Earth’s plates have been moving since the breakup of Pangaea. Chinese scientists at Curtin University, Australia, used supercomputers to simulate the evolution of Earth’s tectonic plates and found that the Pacific Ocean is likely to close in less than 300 million years.
At that time, Asia, America and Australia will combine to form a supercontinent, and scientists will name it Amasia.
The prehistoric giant ocean called Panthalassa (pictured below) is the oldest ocean on Earth, shrinking from its largest size since the age of dinosaurs.
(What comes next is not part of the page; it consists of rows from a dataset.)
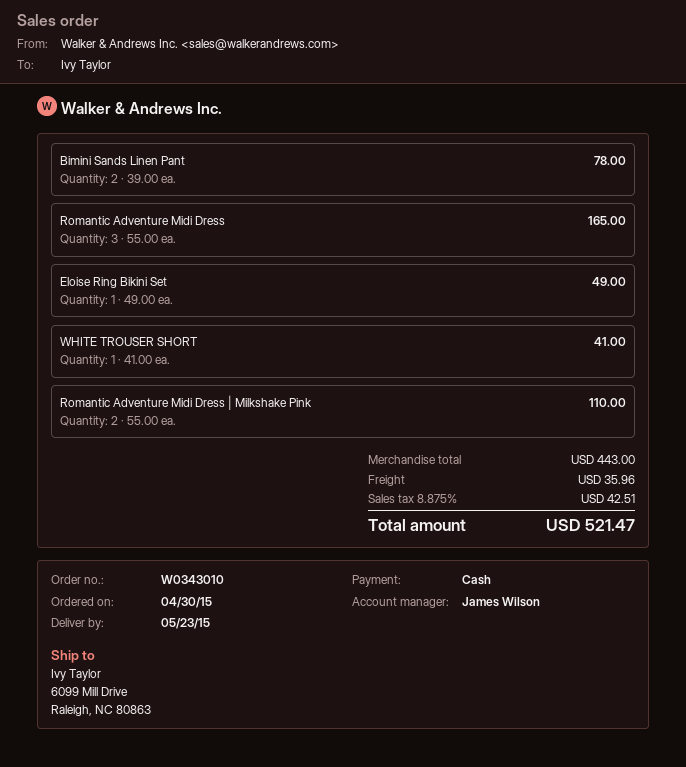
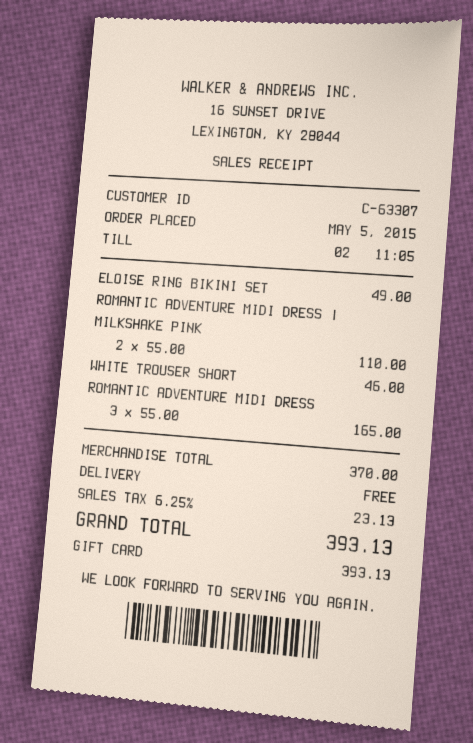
order date: 2015-04-30 -> 2015-05-05
payment method: cash -> gift card
Bimini Sands Linen Pant: 2 x 39.00 = 78.00 -> none
WHITE TROUSER SHORT: 1 x 41.00 = 41.00 -> 1 x 46.00 = 46.00
subtotal: 443.00 -> 370.00
shipping: 35.96 -> 0.00
tax: 8.875% = 42.51 -> 6.25% = 23.13
total: 521.47 -> 393.13

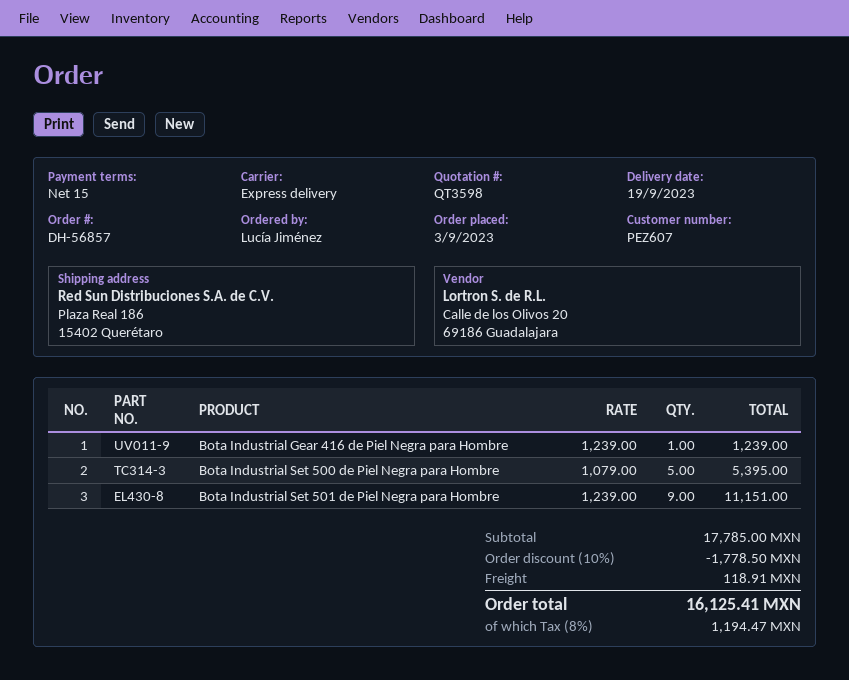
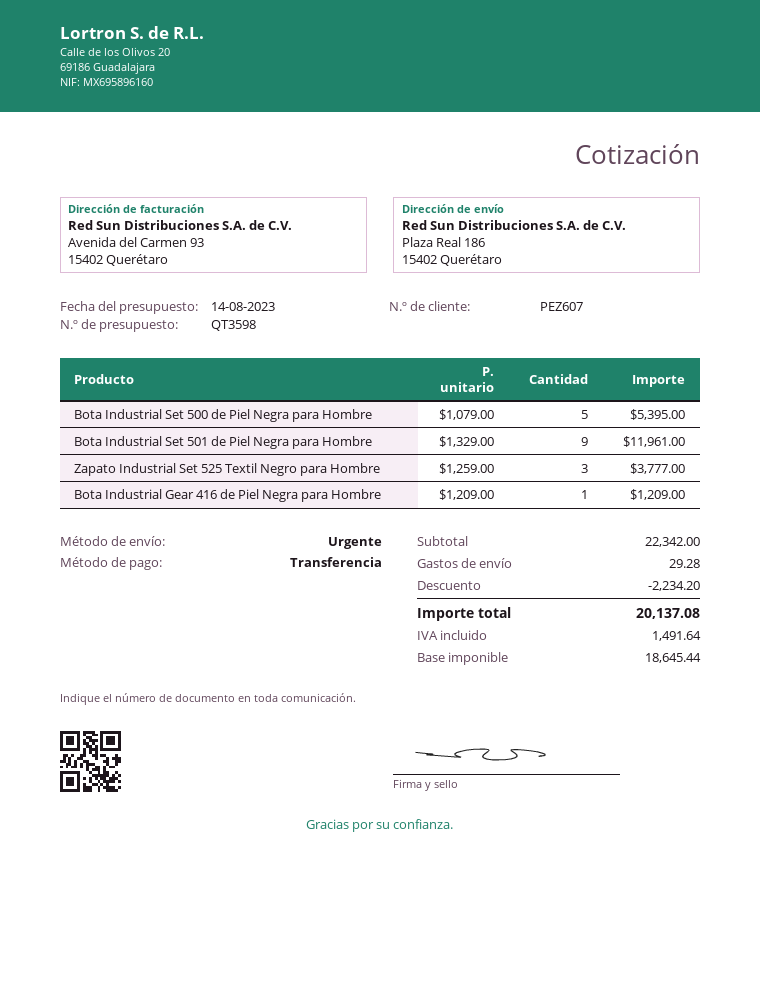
Bota Industrial Gear 416 de Piel Negra para Hombre: 1 x 1239.00 = 1239.00 -> 1 x 1209.00 = 1209.00
Bota Industrial Set 501 de Piel Negra para Hombre: 9 x 1239.00 = 11151.00 -> 9 x 1329.00 = 11961.00
Zapato Industrial Set 525 Textil Negro para Hombre: none -> 3 x 1259.00 = 3777.00
subtotal: 17785.00 -> 22342.00
discount: 1778.50 -> 2234.20
shipping: 118.91 -> 29.28
tax: 1194.47 -> 1491.64
total: 16125.41 -> 20137.08

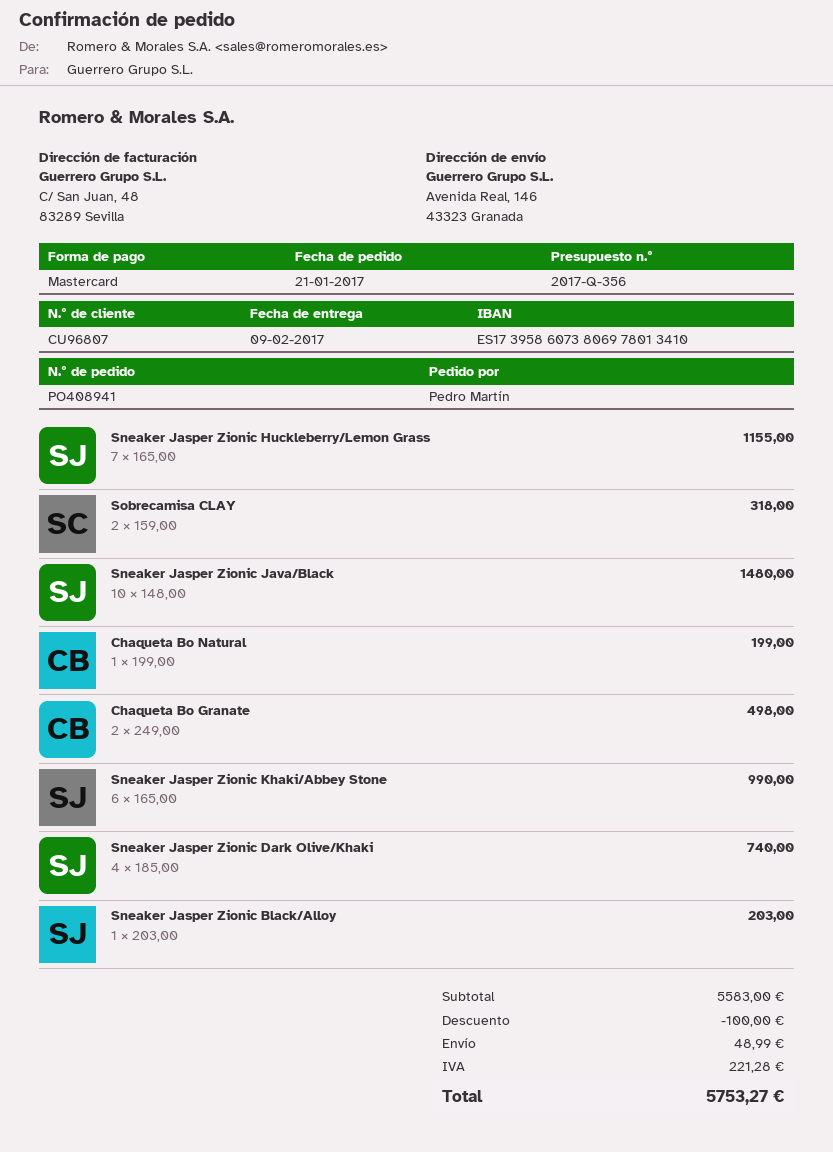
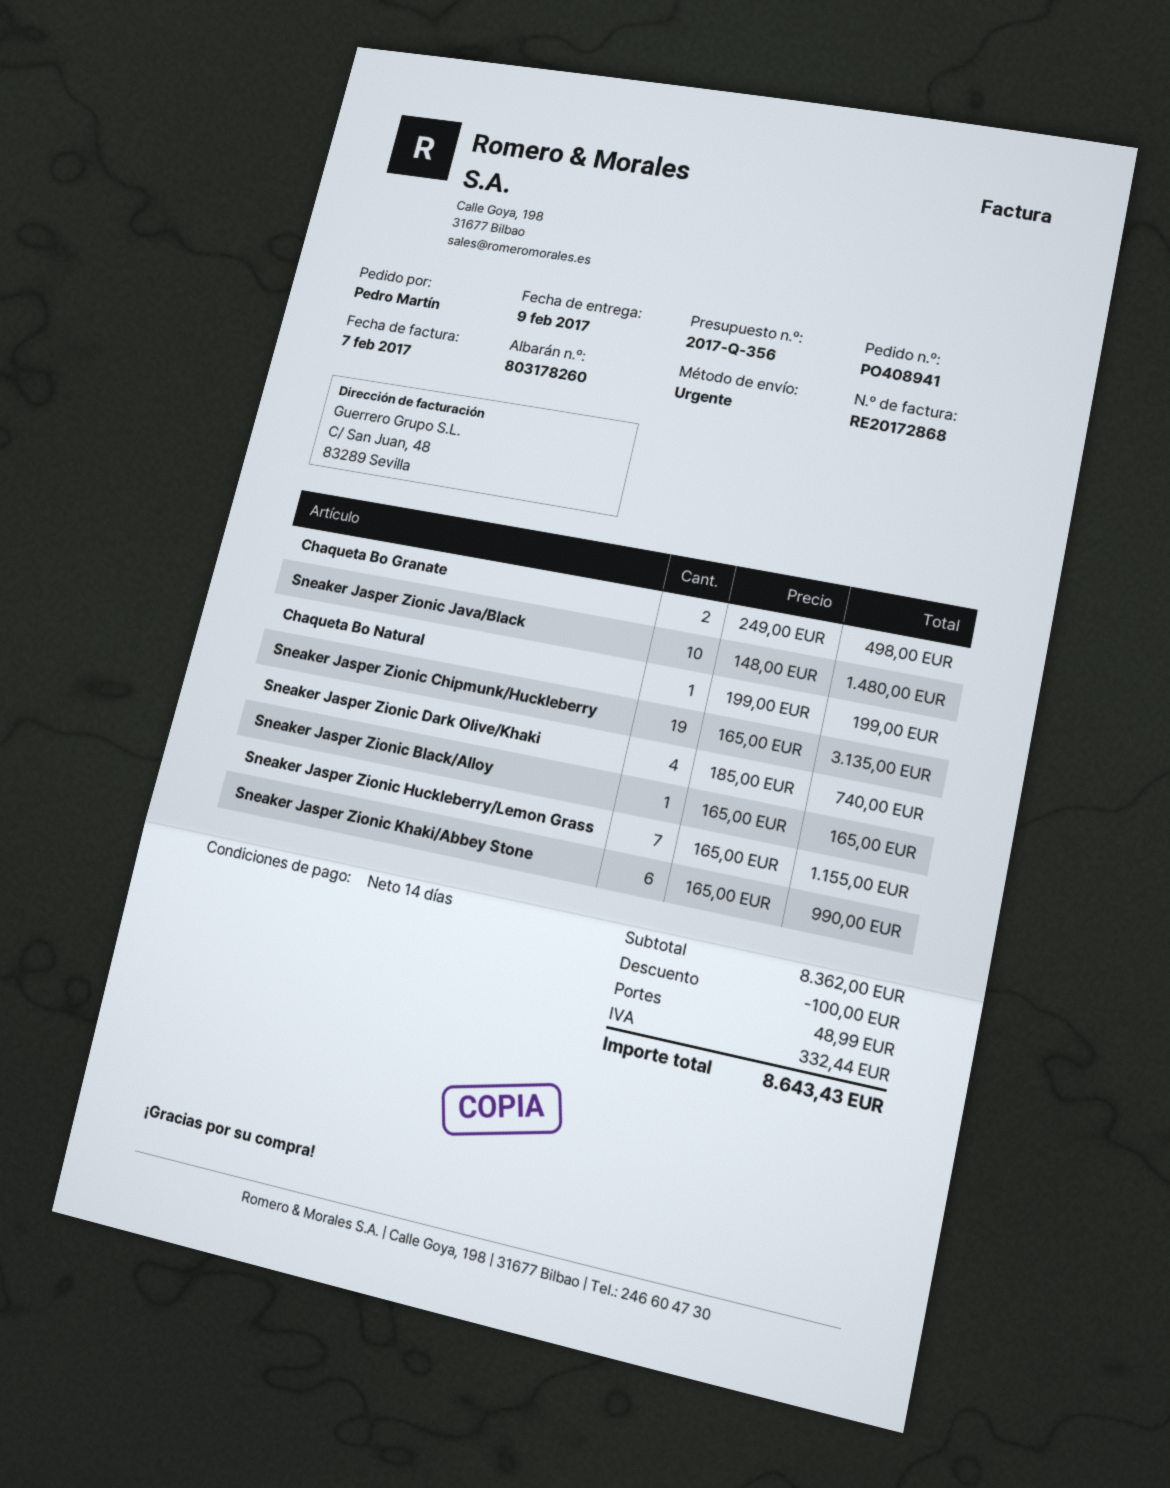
Sobrecamisa CLAY: 2 x 159.00 = 318.00 -> none
Sneaker Jasper Zionic Black/Alloy: 1 x 203.00 = 203.00 -> 1 x 165.00 = 165.00
Sneaker Jasper Zionic Chipmunk/Huckleberry: none -> 19 x 165.00 = 3135.00
subtotal: 5583.00 -> 8362.00
tax: 221.28 -> 332.44
total: 5753.27 -> 8643.43

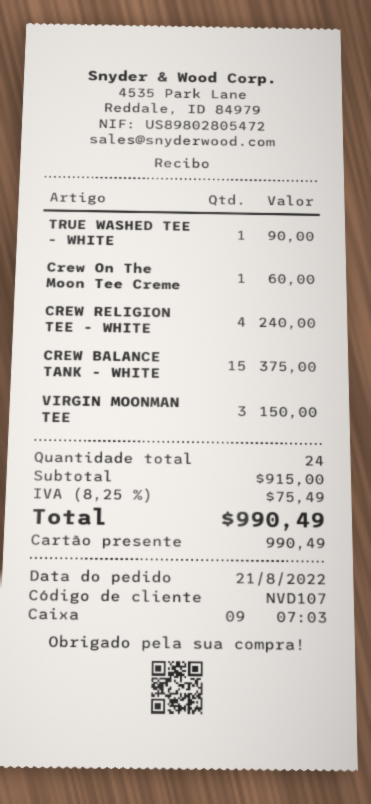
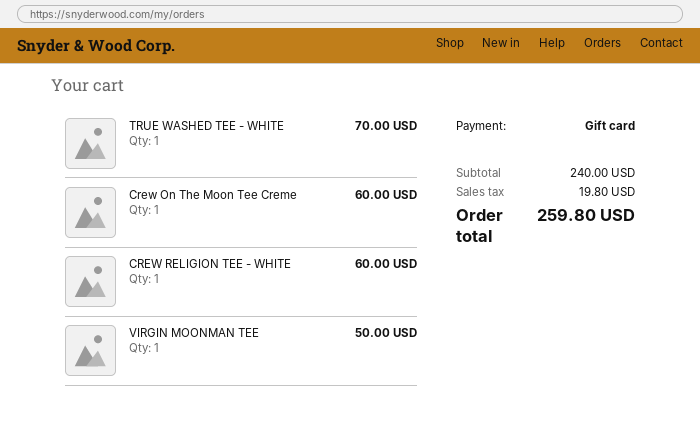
TRUE WASHED TEE - WHITE: 1 for 90.00 -> 1 for 70.00
CREW RELIGION TEE - WHITE: 4 for 240.00 -> 1 for 60.00
CREW BALANCE TANK - WHITE: 15 for 375.00 -> none
VIRGIN MOONMAN TEE: 3 for 150.00 -> 1 for 50.00
subtotal: 915.00 -> 240.00
tax: 75.49 -> 19.80
total: 990.49 -> 259.80

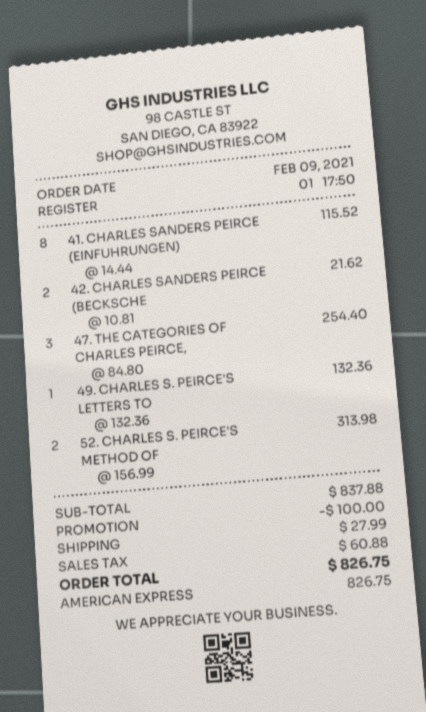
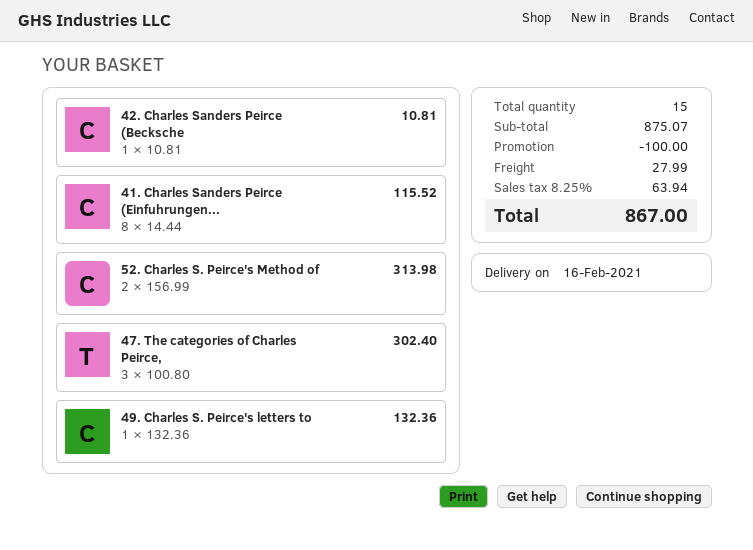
42. CHARLES SANDERS PEIRCE (BECKSCHE: 2 x 10.81 = 21.62 -> 1 x 10.81 = 10.81
47. THE CATEGORIES OF CHARLES PEIRCE,: 3 x 84.80 = 254.40 -> 3 x 100.80 = 302.40
subtotal: 837.88 -> 875.07
tax: 60.88 -> 63.94
total: 826.75 -> 867.00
The Pacific Ocean was formed after the division of Pangaea 700 million years ago, and the Pacific Ocean is the rest of the pan-ocean.
For the past 2 billion years, continents have collided to form supercontinents every 600 million years, known as the supercontinent cycle. Scientists believe that now the continents will be reunited again, just not sure how long.
And geologists have long had no consensus on joining continents, such as whether the west coast of the Americas enters Asia, or the east coast of the Americas rejoins Europe and Africa.
Merging of America and Asia Continents
Scientists at Curtin University in Australia recently concluded that fundamental changes have taken place in the depths of the earth. So now only the aforementioned scenario can happen, which is the merger of the Americas with Asia.
Scientists say the earth has cooled for billions of years, and the thickness and strength of the plates under the ocean have weakened. Continental movement is largely determined by the strength of the oceanic crust, and only when the crust is strong.
The continents can change direction and reunite in the young inner ocean.
It is therefore increasingly difficult to close young inner oceans such as the Atlantic or Indian Oceans to form new supercontinents.
Now that Earth has reached a point where only the outer oceans can close, the disappearance of the Pacific is inevitable.
Compared with the Atlantic Ocean, which is currently growing at a rate of several centimeters per year, the Pacific Ocean is also shrinking at a rate of several centimeters per year. It is currently about 10,000 kilometers away and is expected to close in 200 to 300 million years.